Getting_Started:JavaScript_frontend - nimakarimipour/WALAWiki GitHub Wiki

title: Getting Started:JavaScript frontend permalink: /Getting_Started:JavaScript_frontend/

We plan to improve this page with more details on how to get started with the JavaScript frontend. Feel free to make suggestions on the mailing list for what could be improved.

Getting the code

The JavaScript front end makes use of Rhino to parse JavaScript and create ASTs. The JavaScript front end consists of the projects below, along with the core CAst projects and the WALA projects.

* com.ibm.wala.cast.js (javadoc) (source) o The CAst-based JavaScript front end * com.ibm.wala.cast.js.rhino o Parsing code specific to Rhino * com.ibm.wala.cast.js.test (javadoc) (source) o Tests for the CAst-based JavaScript front end * com.ibm.wala.cast.js.rhino.test o Test code specific to Rhino

For legal reasons, you will need to obtain version 1.7R3 of Rhino from here and install it as js.jar in the lib/ directory of com.ibm.wala.cast.js.rhino. Running ant on com.ibm.wala.cast.js.rhino/build.xml should fetch the jar for you. Similarly, run ant on com.ibm.wala.cast.js/build.xml to fetch the Jericho and nu.validator HTML parsers, another required dependence.

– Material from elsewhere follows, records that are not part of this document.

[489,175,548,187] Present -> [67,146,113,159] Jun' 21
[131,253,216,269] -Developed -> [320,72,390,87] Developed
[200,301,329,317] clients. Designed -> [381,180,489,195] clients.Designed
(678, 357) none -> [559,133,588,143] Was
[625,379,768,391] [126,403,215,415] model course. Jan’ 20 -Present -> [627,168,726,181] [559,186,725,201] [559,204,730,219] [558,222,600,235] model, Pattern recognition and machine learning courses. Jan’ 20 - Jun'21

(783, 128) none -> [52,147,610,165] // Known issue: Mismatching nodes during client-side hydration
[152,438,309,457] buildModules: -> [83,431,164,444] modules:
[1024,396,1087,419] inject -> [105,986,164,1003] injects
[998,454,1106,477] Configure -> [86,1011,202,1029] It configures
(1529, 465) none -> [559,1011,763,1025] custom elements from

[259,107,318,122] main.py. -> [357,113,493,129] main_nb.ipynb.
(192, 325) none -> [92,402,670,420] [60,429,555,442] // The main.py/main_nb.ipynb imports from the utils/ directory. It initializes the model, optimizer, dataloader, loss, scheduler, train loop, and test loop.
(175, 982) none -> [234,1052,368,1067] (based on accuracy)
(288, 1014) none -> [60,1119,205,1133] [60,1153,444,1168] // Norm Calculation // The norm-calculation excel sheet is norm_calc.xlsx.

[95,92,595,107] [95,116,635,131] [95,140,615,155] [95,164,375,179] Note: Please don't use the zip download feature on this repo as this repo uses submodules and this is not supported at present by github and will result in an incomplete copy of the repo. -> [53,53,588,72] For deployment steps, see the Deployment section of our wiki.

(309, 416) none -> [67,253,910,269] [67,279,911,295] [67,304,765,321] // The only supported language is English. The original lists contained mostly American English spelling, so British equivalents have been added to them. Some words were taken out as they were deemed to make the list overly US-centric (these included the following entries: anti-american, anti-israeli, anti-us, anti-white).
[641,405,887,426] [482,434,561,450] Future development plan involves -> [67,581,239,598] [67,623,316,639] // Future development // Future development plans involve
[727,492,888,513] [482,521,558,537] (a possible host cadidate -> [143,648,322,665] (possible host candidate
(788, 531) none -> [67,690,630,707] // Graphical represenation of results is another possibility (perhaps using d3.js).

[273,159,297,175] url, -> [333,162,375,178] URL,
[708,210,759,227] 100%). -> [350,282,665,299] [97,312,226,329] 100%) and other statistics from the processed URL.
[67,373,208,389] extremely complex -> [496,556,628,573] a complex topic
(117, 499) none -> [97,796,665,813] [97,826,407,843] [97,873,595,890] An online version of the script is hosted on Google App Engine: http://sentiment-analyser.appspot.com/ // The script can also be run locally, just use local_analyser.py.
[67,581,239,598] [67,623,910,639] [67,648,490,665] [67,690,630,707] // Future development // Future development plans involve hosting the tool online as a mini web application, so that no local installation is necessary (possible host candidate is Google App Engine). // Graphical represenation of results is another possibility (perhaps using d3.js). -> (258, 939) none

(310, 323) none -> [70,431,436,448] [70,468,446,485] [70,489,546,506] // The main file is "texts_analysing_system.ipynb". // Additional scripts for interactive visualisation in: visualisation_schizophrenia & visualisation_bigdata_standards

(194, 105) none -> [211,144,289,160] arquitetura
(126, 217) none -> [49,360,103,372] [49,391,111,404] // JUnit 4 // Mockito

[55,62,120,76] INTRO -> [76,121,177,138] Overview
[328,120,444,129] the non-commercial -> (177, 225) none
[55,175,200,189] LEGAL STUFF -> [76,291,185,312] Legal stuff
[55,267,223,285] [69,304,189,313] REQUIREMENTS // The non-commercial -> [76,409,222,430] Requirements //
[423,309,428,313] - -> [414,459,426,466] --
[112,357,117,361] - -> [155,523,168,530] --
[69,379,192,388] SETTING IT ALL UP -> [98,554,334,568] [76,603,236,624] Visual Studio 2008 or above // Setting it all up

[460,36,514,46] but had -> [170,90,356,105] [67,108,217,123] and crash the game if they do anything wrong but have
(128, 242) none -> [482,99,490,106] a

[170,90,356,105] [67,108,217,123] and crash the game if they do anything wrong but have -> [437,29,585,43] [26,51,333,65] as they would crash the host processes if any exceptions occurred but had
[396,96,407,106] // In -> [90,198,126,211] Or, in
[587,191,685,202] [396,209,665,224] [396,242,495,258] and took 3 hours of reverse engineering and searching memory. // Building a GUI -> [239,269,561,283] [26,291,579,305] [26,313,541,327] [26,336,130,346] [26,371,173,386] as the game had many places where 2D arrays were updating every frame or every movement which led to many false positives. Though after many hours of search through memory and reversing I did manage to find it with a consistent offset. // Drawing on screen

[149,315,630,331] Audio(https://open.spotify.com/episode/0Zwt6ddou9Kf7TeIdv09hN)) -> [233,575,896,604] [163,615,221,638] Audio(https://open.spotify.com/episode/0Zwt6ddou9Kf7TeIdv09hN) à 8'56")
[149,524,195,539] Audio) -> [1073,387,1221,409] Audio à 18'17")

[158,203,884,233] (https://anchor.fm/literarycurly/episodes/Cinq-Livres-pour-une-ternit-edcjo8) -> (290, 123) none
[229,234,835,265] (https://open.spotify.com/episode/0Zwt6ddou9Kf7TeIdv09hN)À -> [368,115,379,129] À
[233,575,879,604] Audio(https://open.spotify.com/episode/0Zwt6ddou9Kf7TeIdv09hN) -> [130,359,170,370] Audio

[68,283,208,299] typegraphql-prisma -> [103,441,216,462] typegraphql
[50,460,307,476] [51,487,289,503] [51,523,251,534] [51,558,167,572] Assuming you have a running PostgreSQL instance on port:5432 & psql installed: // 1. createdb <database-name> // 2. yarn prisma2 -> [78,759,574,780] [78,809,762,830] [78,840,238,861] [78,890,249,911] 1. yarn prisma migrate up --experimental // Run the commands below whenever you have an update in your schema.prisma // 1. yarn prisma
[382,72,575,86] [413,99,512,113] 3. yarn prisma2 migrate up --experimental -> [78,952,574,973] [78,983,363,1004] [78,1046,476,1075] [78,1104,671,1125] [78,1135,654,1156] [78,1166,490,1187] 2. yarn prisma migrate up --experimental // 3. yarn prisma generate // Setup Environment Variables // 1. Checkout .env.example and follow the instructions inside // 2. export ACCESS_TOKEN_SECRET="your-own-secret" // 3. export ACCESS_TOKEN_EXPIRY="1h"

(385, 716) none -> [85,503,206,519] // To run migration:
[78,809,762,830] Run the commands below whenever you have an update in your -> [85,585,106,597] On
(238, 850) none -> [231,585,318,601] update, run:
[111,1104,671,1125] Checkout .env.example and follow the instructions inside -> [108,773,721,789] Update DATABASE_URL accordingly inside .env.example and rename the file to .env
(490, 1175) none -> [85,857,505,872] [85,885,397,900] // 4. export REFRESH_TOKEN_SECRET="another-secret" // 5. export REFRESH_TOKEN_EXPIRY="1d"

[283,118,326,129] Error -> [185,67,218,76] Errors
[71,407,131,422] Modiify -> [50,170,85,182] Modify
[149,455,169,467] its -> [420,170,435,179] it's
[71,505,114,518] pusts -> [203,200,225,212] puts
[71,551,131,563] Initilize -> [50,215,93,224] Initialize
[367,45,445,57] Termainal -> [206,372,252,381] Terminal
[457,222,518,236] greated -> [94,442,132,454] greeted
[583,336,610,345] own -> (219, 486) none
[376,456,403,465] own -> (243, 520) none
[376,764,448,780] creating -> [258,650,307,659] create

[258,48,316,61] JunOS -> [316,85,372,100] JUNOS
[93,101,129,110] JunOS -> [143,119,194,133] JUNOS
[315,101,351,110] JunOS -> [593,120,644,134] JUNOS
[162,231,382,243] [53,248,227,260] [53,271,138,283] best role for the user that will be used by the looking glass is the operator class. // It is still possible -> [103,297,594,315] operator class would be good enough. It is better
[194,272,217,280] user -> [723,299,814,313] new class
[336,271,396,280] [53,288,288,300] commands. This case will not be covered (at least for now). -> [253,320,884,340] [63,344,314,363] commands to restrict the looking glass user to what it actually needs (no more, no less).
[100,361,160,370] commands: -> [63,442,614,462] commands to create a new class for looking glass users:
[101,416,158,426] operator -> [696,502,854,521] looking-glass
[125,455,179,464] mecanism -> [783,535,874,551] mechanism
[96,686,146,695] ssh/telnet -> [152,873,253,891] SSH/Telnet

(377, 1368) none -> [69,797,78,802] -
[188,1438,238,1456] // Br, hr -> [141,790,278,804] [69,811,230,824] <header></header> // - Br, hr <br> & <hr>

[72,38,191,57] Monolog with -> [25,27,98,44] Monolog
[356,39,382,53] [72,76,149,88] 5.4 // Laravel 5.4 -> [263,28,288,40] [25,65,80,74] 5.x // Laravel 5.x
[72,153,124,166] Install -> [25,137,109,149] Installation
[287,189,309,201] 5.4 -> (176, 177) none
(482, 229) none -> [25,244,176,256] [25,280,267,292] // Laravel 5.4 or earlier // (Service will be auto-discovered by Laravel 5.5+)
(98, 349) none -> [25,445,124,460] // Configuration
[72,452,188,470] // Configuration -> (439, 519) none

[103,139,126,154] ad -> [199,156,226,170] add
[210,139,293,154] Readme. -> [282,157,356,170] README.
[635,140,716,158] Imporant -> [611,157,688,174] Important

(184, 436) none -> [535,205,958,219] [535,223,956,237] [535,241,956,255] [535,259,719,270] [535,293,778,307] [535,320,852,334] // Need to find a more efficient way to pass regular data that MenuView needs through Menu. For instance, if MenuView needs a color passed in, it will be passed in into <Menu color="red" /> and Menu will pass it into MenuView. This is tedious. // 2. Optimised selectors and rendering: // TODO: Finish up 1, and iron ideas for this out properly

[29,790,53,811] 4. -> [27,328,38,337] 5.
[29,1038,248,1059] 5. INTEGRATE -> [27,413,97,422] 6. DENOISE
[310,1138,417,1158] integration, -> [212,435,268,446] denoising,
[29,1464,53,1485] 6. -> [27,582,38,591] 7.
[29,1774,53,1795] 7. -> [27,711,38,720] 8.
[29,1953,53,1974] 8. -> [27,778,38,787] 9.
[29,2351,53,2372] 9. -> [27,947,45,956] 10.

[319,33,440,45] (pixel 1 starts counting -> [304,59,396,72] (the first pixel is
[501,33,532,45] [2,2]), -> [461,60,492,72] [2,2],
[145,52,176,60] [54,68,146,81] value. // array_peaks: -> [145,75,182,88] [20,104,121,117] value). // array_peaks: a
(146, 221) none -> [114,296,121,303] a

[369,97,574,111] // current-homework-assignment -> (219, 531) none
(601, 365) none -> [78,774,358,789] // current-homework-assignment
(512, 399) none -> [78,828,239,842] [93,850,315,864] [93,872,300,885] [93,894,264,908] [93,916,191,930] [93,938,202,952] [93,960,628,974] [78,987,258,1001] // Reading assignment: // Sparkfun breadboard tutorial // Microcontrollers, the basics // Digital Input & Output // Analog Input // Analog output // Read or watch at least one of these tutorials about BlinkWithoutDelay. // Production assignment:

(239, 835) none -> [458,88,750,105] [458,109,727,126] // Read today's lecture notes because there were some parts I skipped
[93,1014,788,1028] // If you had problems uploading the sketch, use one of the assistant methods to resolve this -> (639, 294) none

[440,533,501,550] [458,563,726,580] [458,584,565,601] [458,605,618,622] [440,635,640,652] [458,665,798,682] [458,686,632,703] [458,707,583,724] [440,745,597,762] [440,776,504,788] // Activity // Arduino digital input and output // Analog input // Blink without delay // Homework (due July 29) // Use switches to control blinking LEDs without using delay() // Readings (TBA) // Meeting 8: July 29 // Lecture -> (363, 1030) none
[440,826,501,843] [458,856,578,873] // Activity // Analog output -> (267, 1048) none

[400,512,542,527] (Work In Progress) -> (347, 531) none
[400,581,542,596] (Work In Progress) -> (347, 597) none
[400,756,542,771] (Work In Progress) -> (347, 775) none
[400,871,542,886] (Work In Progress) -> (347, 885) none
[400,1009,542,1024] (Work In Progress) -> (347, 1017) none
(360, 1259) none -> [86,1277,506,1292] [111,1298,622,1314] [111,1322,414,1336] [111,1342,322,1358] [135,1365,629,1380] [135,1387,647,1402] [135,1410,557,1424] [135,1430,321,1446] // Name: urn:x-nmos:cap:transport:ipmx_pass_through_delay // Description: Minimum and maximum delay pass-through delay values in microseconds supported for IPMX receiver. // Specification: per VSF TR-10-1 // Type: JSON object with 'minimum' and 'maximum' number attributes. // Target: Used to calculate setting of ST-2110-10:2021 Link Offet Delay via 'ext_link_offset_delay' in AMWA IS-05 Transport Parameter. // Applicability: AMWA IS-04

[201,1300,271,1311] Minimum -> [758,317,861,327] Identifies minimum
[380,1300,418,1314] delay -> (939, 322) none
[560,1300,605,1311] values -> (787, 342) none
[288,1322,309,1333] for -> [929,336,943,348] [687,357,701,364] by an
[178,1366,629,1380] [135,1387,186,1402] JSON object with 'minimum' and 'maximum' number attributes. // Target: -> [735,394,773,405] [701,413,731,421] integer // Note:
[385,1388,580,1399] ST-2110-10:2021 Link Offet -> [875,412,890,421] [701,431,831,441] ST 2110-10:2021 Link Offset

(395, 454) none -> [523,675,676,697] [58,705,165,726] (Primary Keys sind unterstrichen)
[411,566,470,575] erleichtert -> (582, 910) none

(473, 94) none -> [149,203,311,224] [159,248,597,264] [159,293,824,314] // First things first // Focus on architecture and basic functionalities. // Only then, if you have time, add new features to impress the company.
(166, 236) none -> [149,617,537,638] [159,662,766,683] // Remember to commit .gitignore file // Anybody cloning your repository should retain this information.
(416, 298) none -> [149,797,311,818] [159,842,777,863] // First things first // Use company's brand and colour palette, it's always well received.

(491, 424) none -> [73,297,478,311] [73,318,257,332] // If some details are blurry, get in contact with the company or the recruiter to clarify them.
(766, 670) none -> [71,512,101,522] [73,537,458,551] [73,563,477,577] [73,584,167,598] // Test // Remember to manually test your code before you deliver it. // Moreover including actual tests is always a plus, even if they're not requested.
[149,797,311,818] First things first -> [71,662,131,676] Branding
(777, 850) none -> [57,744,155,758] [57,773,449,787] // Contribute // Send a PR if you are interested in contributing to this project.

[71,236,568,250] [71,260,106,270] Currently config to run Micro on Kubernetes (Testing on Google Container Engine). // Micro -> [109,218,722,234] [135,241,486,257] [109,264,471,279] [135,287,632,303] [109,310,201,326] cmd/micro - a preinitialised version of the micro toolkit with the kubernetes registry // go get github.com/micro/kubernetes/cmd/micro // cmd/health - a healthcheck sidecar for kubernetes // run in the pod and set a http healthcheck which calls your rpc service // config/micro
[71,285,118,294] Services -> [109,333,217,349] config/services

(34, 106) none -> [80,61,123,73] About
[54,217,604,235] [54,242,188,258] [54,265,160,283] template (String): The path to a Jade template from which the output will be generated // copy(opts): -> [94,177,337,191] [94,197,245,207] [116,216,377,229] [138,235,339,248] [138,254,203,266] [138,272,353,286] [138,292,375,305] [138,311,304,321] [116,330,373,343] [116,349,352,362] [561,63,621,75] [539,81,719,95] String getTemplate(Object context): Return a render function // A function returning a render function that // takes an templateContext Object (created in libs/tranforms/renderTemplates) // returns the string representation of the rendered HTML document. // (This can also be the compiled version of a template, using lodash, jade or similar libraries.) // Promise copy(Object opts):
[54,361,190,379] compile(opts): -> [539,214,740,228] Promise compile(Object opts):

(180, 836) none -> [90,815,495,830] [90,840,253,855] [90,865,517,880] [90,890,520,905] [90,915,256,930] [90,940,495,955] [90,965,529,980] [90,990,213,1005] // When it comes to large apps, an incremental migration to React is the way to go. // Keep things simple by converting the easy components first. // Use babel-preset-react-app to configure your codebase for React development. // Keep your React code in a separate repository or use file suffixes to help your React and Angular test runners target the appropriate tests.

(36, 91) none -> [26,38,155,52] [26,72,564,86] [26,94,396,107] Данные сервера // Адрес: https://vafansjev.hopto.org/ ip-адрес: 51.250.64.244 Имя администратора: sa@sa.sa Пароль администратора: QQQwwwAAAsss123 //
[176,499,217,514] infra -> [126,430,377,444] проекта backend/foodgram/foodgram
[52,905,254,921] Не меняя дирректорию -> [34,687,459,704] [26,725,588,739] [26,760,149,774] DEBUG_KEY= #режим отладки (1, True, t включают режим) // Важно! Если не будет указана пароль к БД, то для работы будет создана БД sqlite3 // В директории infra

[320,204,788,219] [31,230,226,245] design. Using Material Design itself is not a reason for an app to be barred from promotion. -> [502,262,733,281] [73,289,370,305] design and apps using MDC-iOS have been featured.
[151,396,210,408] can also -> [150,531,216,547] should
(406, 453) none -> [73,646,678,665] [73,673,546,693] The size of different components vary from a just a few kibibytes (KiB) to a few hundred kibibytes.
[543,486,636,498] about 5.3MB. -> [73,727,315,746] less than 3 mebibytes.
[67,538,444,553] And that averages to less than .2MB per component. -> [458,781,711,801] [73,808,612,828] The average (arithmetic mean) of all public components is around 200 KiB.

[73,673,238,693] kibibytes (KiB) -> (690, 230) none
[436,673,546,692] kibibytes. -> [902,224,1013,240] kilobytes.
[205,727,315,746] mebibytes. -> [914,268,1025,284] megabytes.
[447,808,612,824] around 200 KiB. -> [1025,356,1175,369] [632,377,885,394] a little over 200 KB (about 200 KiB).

The test data project also requires some steps to build. Once again for legal reasons, we do not include some test program source in the project, so you must obtain that separately. Run ant on com.ibm.wala.cast.js.test.data/build.xml (com.ibm.wala.cast.js.test/build.xml in 1.3.4) to fetch the additional test sources. Once you are set up, you should be able to run the JUnit tests by executing the com.ibm.wala.cast.js.rhino.test-JUnit launcher (see Run -> Run Configurations... -> JUnit in Eclipse).

Building call graphs

You can use the following code to create a call graph for a stand-alone JavaScript file:

// use Rhino for parsing; change if you want to use a different parser
com.ibm.wala.cast.js.ipa.callgraph.JSCallGraphUtil.setTranslatorFactory(new CAstRhinoTranslatorFactory());
CallGraph CG = com.ibm.wala.cast.js.test.JSCallGraphBuilderUtil.makeScriptCG("dir", "file.js");

The call graph has a "fake" root node, and its successors are prologue.js, which contains models of built-in JS functions, and your JS files. For JavaScript executed in a browser, WALA additionally includes a preamble.js file modeling certain aspects of the DOM and its APIs. You can create a call graph for all the JavaScript loaded from some HTML file as follows:

com.ibm.wala.cast.js.ipa.callgraph.JSCallGraphUtil.setTranslatorFactory(new CAstRhinoTranslatorFactory());
CallGraph CG = com.ibm.wala.cast.js.test.JSCallGraphBuilderUtil.makeHTMLCG(url_of_html_file);

(You can get a URL for a local File f by calling f.toURI().toURL().) HTMLCGBuilder in the com.ibm.wala.cast.js.rhino.test project is a command-line driver for building a call graph for the JS code referenced from an HTML file. See the docs on the main method for command-line parameters. The code in HTMLCGBuilder.buildHTMLCG() may also be of interest for writing your own driver; in particular it shows how to enable the techniques described in the ECOOP'12 paper Correlation Tracking for Points-To Analysis of JavaScript.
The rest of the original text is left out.